I picked up Sand Castle at a library five days ago. There's no description on the outside: the back cover continues the image on the front, all sea and sky. And the book inside contains no descriptive copy or illuminating review quotes -- it dives right into the narrative after the usual front matter. So I read this knowing only one thing about it: it was, in some way, the work of Frederik Peeters, whose Blue Pills I read (and reviewed for ComicMix) back in 2008. After reading the graphic novel proper, I hit the biographies of the authors, and learned that Peeters was the illustrator here, working for a script by documentary filmmaker Pierre Oscar Levy -- Levy's first work for comics.
It's set on a secluded beach, just inland from the cliffs of a seaside, where erosion and luck have created a perfect little bowl of water and sand and air and life. And, one day, a number of people go there: first a mysterious young woman, observed skinny-dipping by a serious Algerian man passing through. Then two families arrive: parents, children, one aged grandmother. A young couple join them -- all coming separately, none knowing each other. They squabble, and the reader expects one type of story.

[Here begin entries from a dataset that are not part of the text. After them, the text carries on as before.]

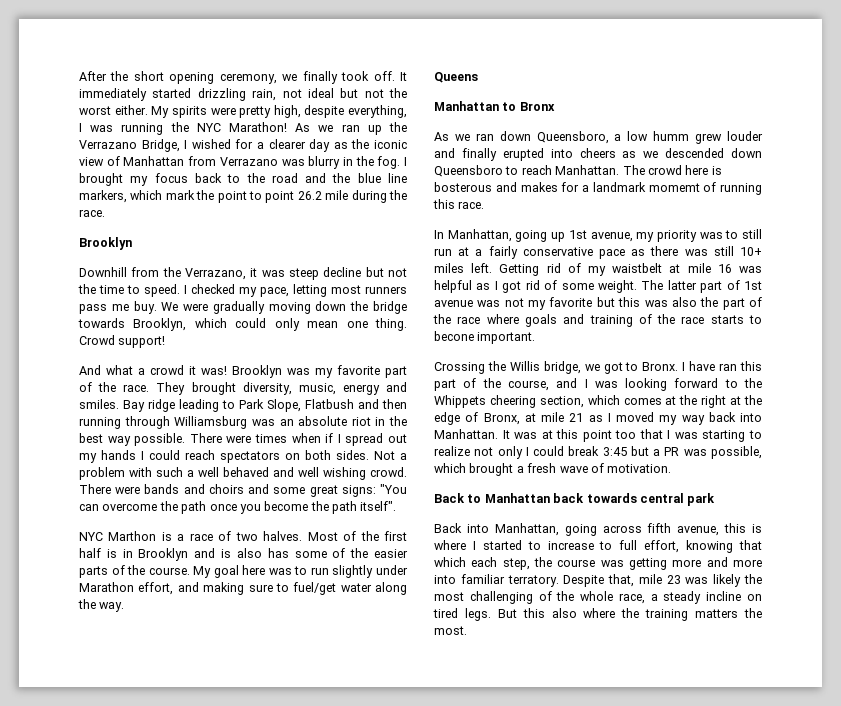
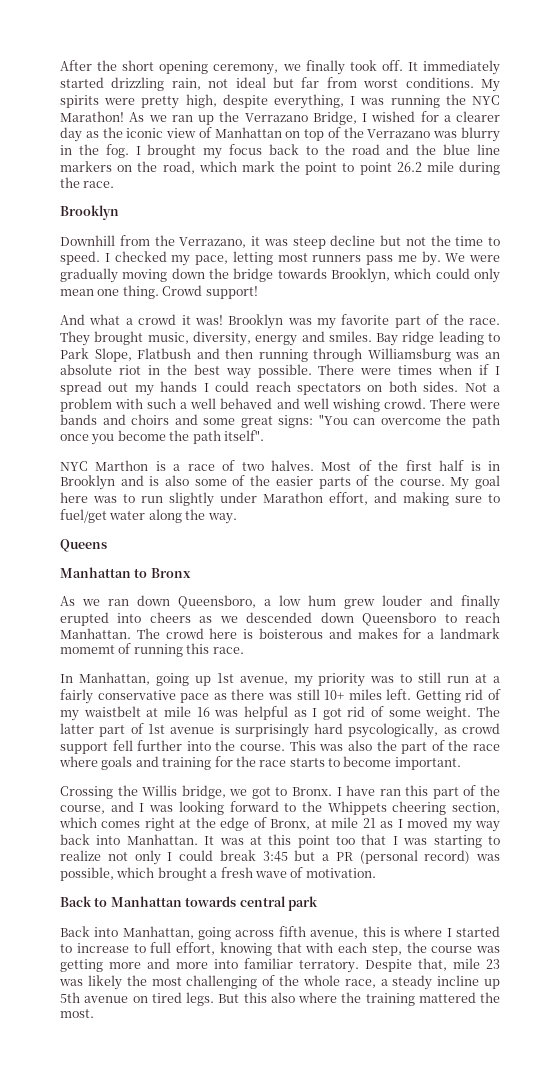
[364,88,407,98] [79,105,148,115] not the worst either. -> [301,77,474,88] far from worst conditions.
[188,156,217,166] from -> [285,127,364,141] on top of the
[79,190,127,203] markers, -> [60,161,195,174] markers on the road,
[133,301,157,314] buy. -> [421,251,441,266] by.
[242,382,336,395] diversity, music, -> [147,331,251,346] music, diversity,
[267,548,289,558] has -> (190, 480) none
[653,131,690,141] humm -> [308,595,336,606] hum
[434,182,492,192] bosterous -> [259,628,323,639] boisterous
[477,297,641,310] was not my favorite but this -> [219,723,501,738] [60,740,316,754] is surprisingly hard psycologically, as crowd support fell further into the course. This
[638,314,652,324] of -> [214,756,233,767] for
[434,331,474,341] becone -> [343,756,392,767] become
[665,395,698,405] at the -> (141, 824) none
(680, 451) none -> [359,850,471,864] (personal record)
[553,493,585,503] back -> (182, 901) none
[434,557,466,567] which -> [305,942,334,953] with
(742, 596) none -> [483,979,500,989] [60,992,129,1003] up 5th avenue
[695,609,739,618] matters -> [418,992,476,1003] mattered

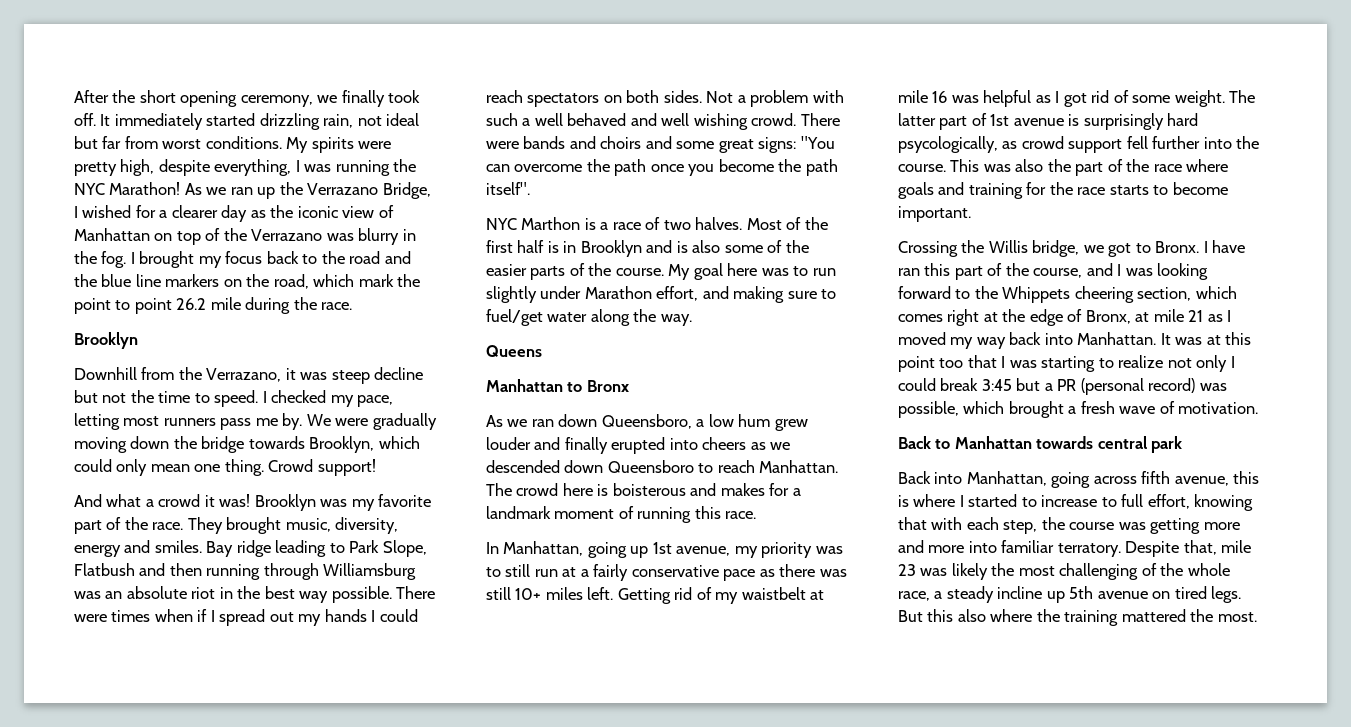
[60,645,115,654] momemt -> [554,509,615,519] moment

But Sandcastle is not the expected story. It moves into genre in a way I wouldn't dream of revealing -- not even which genre -- and is remorseless as time itself in working out the details of that genre element. This is not a happy book, but it's a strong one, full of thought and humanity and love and fear and death. If you find it on a shelf, as I did, pick it up and read it. It's worth the time and space in your head.